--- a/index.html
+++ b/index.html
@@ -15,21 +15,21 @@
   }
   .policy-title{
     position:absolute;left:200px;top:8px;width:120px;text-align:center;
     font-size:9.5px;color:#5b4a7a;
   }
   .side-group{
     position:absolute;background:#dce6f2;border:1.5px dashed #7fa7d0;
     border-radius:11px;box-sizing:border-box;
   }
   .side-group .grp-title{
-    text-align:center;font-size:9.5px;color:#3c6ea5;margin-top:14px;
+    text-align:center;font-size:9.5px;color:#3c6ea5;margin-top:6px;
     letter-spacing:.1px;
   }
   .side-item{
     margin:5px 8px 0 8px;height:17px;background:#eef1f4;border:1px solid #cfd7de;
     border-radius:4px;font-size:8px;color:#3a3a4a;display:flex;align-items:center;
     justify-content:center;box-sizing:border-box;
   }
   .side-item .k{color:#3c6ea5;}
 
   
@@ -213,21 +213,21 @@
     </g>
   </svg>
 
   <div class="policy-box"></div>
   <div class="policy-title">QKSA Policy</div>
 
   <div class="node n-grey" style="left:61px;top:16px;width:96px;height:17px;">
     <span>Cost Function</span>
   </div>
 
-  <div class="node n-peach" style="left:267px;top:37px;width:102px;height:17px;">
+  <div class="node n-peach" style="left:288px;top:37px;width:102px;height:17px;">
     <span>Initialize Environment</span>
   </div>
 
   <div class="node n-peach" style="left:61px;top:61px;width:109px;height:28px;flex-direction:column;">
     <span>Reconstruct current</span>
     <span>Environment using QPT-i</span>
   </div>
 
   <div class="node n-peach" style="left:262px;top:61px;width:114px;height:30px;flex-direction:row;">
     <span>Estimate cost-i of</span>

========

### Task instructions
Consider the string "radius". State how many lines of the data contain it, giving the number alone.

### Reply
2